I'm not sure if that's in the scripts - but you should see an "X" button on your interface, click that and you see the StudioOneX toolbar.

The Articulation Assistant is the AA Button.

I'm heading to bed - you know how to input the articulations? And if it's part of the scripts library - the new version isn't out yet (except he put that into the executable lib, which wouldn't make too much sense)

As said, I'm going to bed, so I can answer in about 8 hours


----------



## Alohabob (May 24, 2017)

No rush. Where would the X button be? I don't see it anywhere. That's why I'm wondering if it's even installing correctly. What's the file that should have been installed and where? Wondering if maybe it didn't get put in the right place.


----------



## Bunford (May 24, 2017)

Alohabob said:


> No rush. Where would the X button be? I don't see it anywhere. That's why I'm wondering if it's even installing correctly. What's the file that should have been installed and where? Wondering if maybe it didn't get put in the right place.


It's on top bar in the middle.

When I downloaded 1.2.2 it didn;t seem to have the studioonex.package file in it, just the lame.dll, cfg, intall.cmd and a.txt doc. Download a previous version and the .package file will be in there.

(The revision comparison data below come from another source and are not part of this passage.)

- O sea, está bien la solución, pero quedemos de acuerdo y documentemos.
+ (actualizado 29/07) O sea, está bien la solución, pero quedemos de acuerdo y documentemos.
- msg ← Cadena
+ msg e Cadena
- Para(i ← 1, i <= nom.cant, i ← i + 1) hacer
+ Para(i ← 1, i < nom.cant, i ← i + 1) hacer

I manually installed by putting the .package file in the Scripts folder in C:\Program Files\PreSonus\Studio One and dropped the lame and cfg files from 1.2.2 in the main Studio One directory. Not sure if that is all correct, but it all seems to be there and working.


----------



## Alohabob (May 24, 2017)

I think I will just wait till the next version because the X isn't there, nor is the .package file. Thanks for the help.


----------



## Bunford (May 24, 2017)

Here is the complete bundle for you...and here is where the X is...


----------



## Whiskey (May 25, 2017)

Great to see users helping out each other, many thanks! Having said that I'm in AWE at how simple things can cause so much trouble and misunderstanding.

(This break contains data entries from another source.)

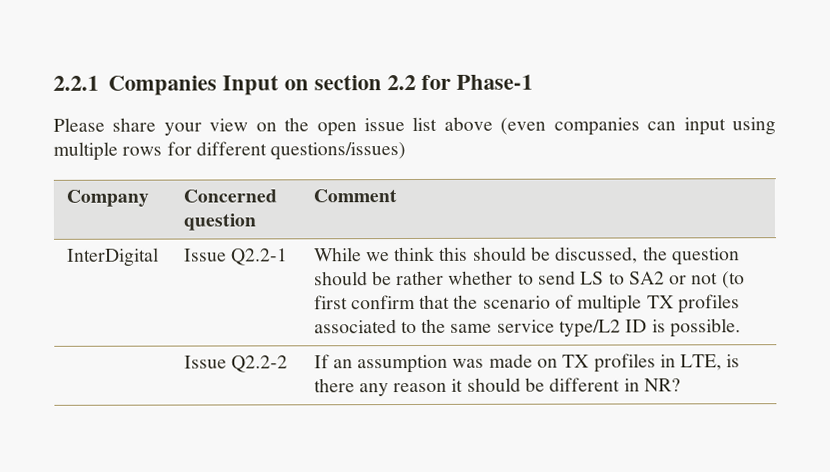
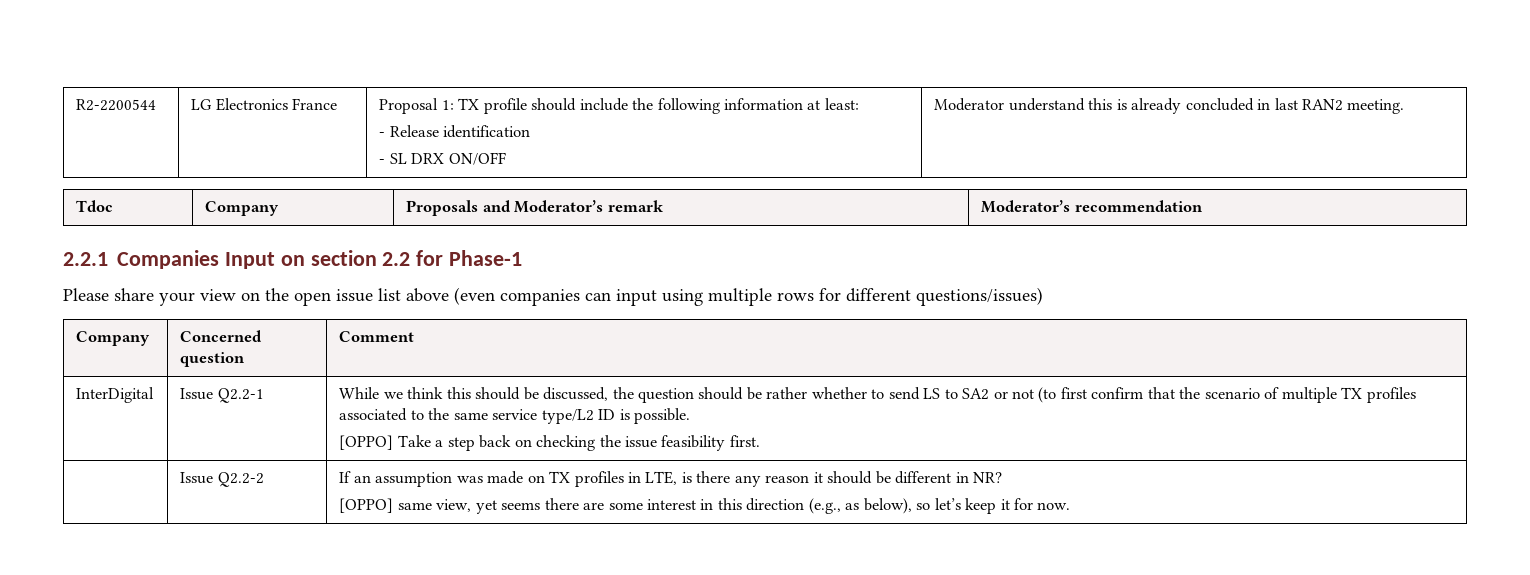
+ R2-2200544 | LG Electronics France | Proposal 1: TX profile should include the following information at least:
+ - Release identification
+ - SL DRX ON/OFF | Moderator understand this is already concluded in last RAN2 meeting.
+ Tdoc | Company | Proposals and Moderator’s remark | Moderator’s recommendation
+ [OPPO] Take a step back on checking the issue feasibility first.
+ [OPPO] same view, yet seems there are some interest in this direction (e.g., as below), so let’s keep it for now.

First off, from the very top of http://studioonex.narechk.net/

"Studio One X is a privately developed set of extensions for the PreSonus Studio One DAW. It consists of two independent parts: an _executable library_ with configuration file and a _scripts library_."

Installing one part does not bring the features of the other. Both Exec & Scritps parts can be installed on Windows. Only Scripts part can be installed on OSX. Exec and Scripts Libraries are distributed separately in different zip packages. Only Exec part has been updated so far to v1.2.2.

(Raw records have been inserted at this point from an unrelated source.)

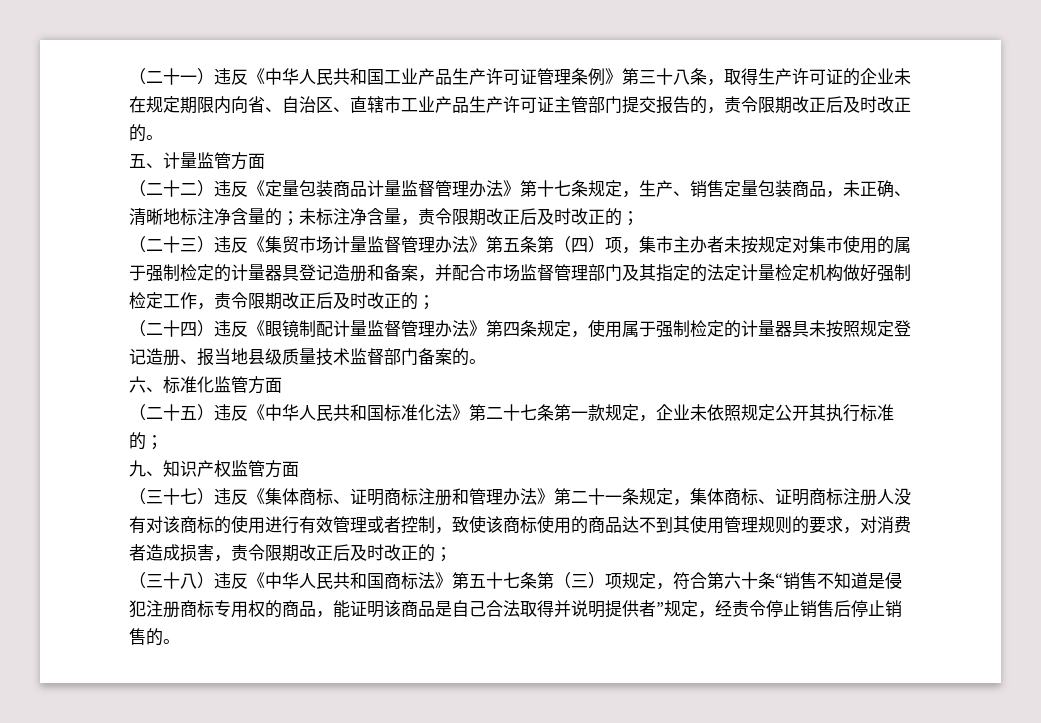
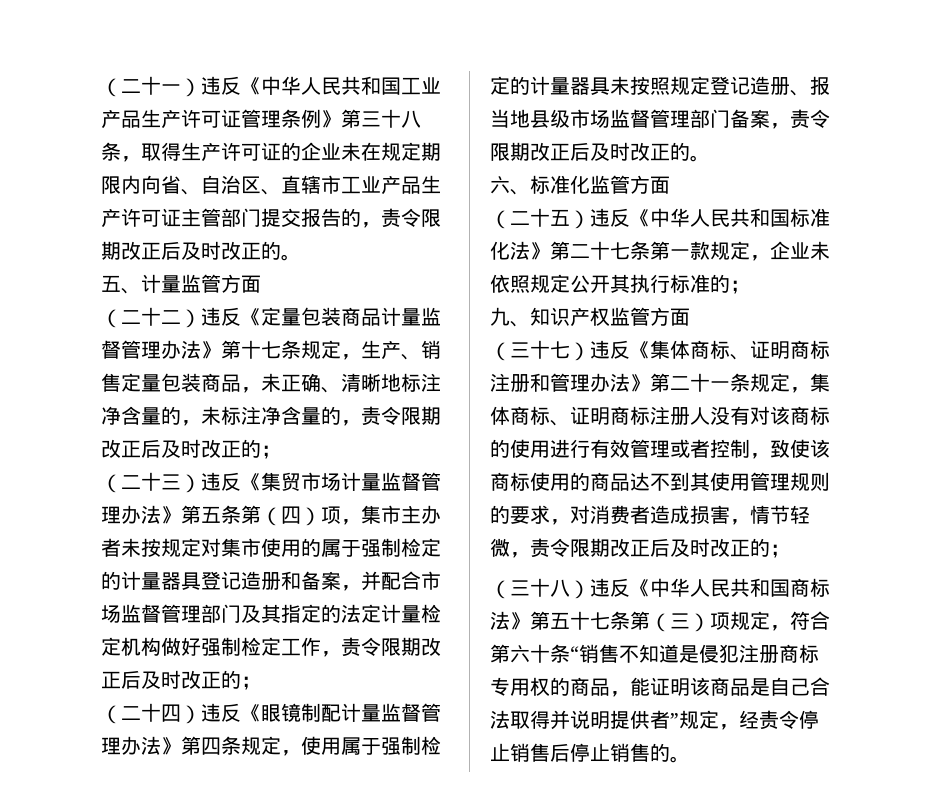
- （二十二）违反《定量包装商品计量监督管理办法》第十七条规定，生产、销售定量包装商品，未正确、清晰地标注净含量的；未标注净含量，责令限期改正后及时改正的；
+ （二十二）违反《定量包装商品计量监督管理办法》第十七条规定，生产、销售定量包装商品，未正确、清晰地标注净含量的，未标注净含量的，责令限期改正后及时改正的；
- （二十四）违反《眼镜制配计量监督管理办法》第四条规定，使用属于强制检定的计量器具未按照规定登记造册、报当地县级质量技术监督部门备案的。
+ （二十四）违反《眼镜制配计量监督管理办法》第四条规定，使用属于强制检定的计量器具未按照规定登记造册、报当地县级市场监督管理部门备案，责令限期改正后及时改正的。
- （三十七）违反《集体商标、证明商标注册和管理办法》第二十一条规定，集体商标、证明商标注册人没有对该商标的使用进行有效管理或者控制，致使该商标使用的商品达不到其使用管理规则的要求，对消费者造成损害，责令限期改正后及时改正的；
+ （三十七）违反《集体商标、证明商标注册和管理办法》第二十一条规定，集体商标、证明商标注册人没有对该商标的使用进行有效管理或者控制，致使该商标使用的商品达不到其使用管理规则的要求，对消费者造成损害，情节轻微，责令限期改正后及时改正的；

If my command of the english language is insufficient please advice the proper wording so that everyone can understand the meaning of the text at http://studioonex.narechk.net/ 

Next: please *refrain from posting copyrighted materials* without copyright owner's (that's me) explicit permission. This is especially important if there are problems with the content, since I can easily pull the files causing problems from my website but not the files floating around the net.

Regarding problems with install.cmd on Windows: I'm no batch script guru and for the life of me I cannot see any errors in the batch scripts. From what I've seen posted as screenshots it looks like the install file is being executed from within the archive, hence files to be copied not found. The installation procedure is very simple and can be easily deduced from viewing install.cmd in a text editor. I'm certain that everyone owning a computer has the skills to rename and copy files on a harddrive.


----------



## devonmyles (May 25, 2017)

Whiskey said:


> Great to see users helping out each other, many thanks! Having said that I'm in AWE at how simple things can cause so much trouble and misunderstanding.
> 
> First off, from the very top of http://studioonex.narechk.net/
> 
> ...



Thank you Whiskey.
I think I will download this and give it try.


----------



## Alohabob (May 25, 2017)

The current zip that I downloaded from the site did not have the .package file in it. Perhaps it was just accidentally left out, I'm not sure. However, the .zip provided above did and now I'm able to use this great addon. Thanks so much!


----------



## Bunford (May 25, 2017)

Whiskey said:


> Great to see users helping out each other, many thanks! Having said that I'm in AWE at how simple things can cause so much trouble and misunderstanding.
> 
> First off, from the very top of http://studioonex.narechk.net/
> 
> ...


I have now deleted the .zip file from my post out of respect for you as the copyright owner.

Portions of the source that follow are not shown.